You are viewing a plain text version of this content. The canonical link for it is here.

Posted to issues@iceberg.apache.org by GitBox <gi...@apache.org> on 2019/10/08 16:48:16 UTC

[GitHub] [incubator-iceberg] anjalinorwood opened a new issue #520: Support row based, vectorized and hybrid reads of Iceberg data

anjalinorwood opened a new issue #520: Support row based, vectorized and hybrid reads of Iceberg data
URL: https://github.com/apache/incubator-iceberg/issues/520

It would be desirable to support following three types of reads of Iceberg data and be able to switch among the three methods as necessary.
1) Row iterator based reads of data (as it exists today).
2) Vectorized reads of Iceberg data: Currently, Spark can exploit vectorized reads only for primitive data type. In the first version of vectorized reads, only primitive data types are supported.
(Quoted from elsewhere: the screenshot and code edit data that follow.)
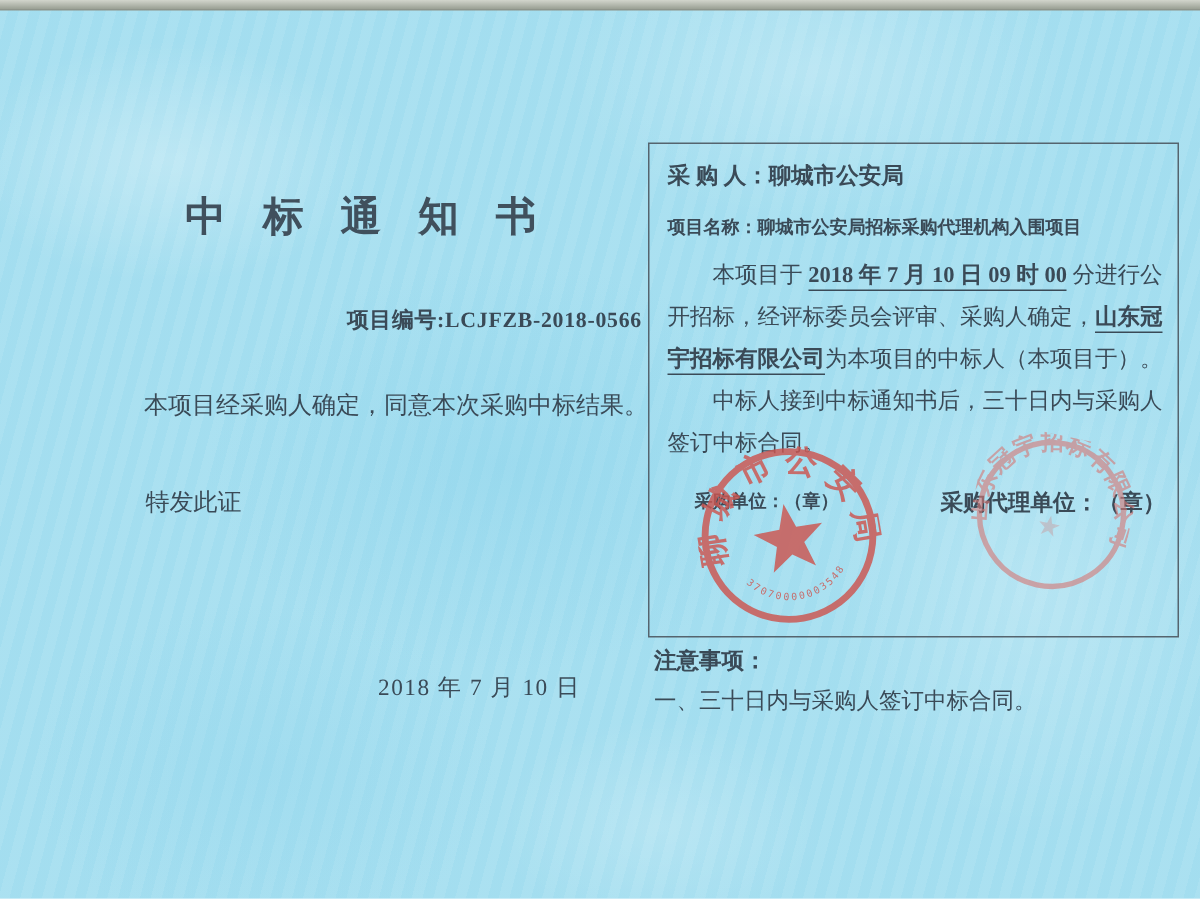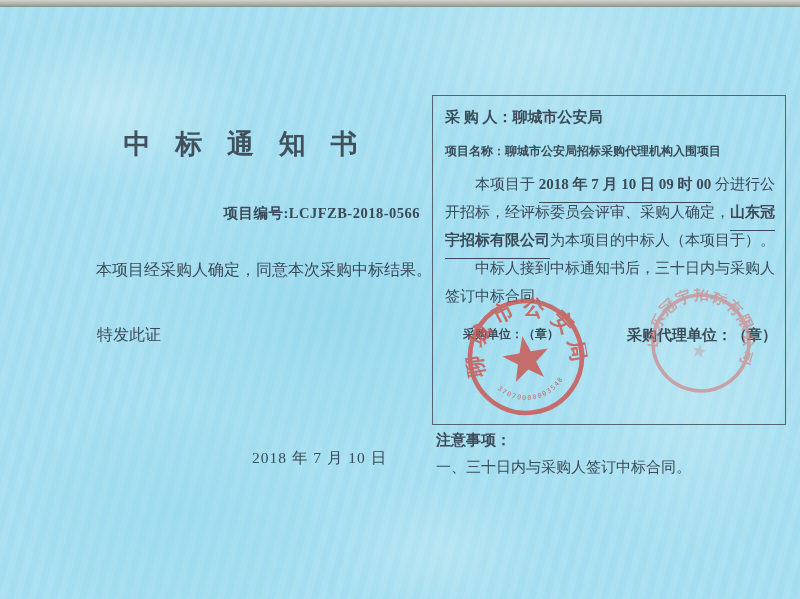--- a/index.html
+++ b/index.html
@@ -34,7 +34,7 @@
     font-size:15px;line-height:28px;text-indent:2em;text-align:justify;}
   .panel .para1{top:74px;}
   .panel .para2{top:158px;}
-  .u-bold{font-weight:700;border-bottom:1px solid #3a4a57;padding-bottom:10px;}
+  .u-bold{font-weight:700;border-bottom:1px solid #3a4a57;padding-bottom:1px;}
   .sig-left{left:30px;top:230px;font-size:12px;font-weight:600;}
   .sig-right{right:8px;top:230px;font-size:15px;font-weight:600;}
   .stamp{pointer-events:none;}

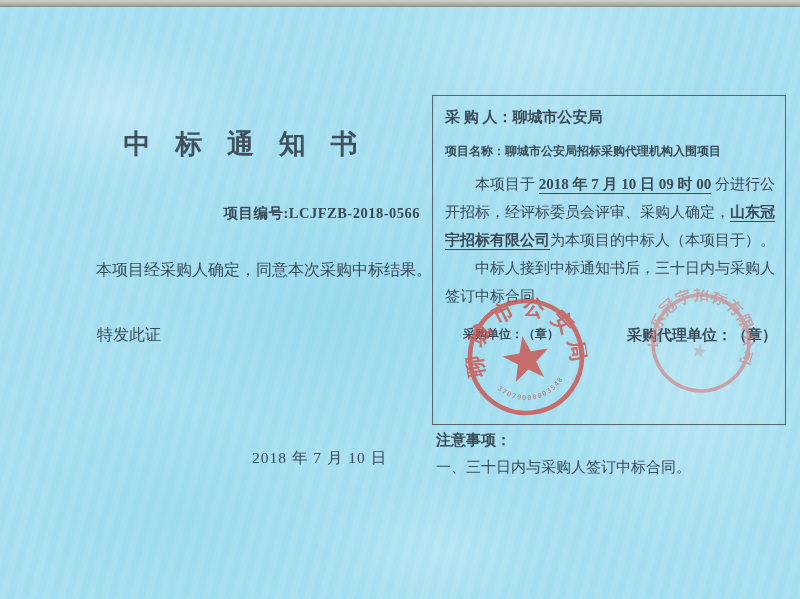--- a/index.html
+++ b/index.html
@@ -21,7 +21,7 @@
   .abs{position:absolute;}
   .title{left:60px;top:126px;width:370px;text-align:center;
     font-size:27px;font-weight:700;letter-spacing:9px;color:#40505d;}
-  .proj-no{left:60px;top:204px;width:360px;text-align:right;
+  .proj-no{left:68px;top:204px;width:360px;text-align:right;
     font-size:14.5px;font-weight:700;letter-spacing:.5px;}
   .body-line{left:96px;top:260px;width:340px;font-size:16px;}
   .issue{left:97px;top:325px;font-size:16px;}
If a complex/nested data type is detected, Iceberg needs to fall back to row iterator based reads.
3) Vectorized reads of Iceberg table exposed using row iterator API: Spark requires all tasks to use either vectorized or row based reads, but not a mixture of both. If the data is a mixture of Parquet and Avro, Iceberg should read Parquet data using vectorized reads (for performance), use row iterator for Avro data and provide a row iterator shim on top of Arrow buffers.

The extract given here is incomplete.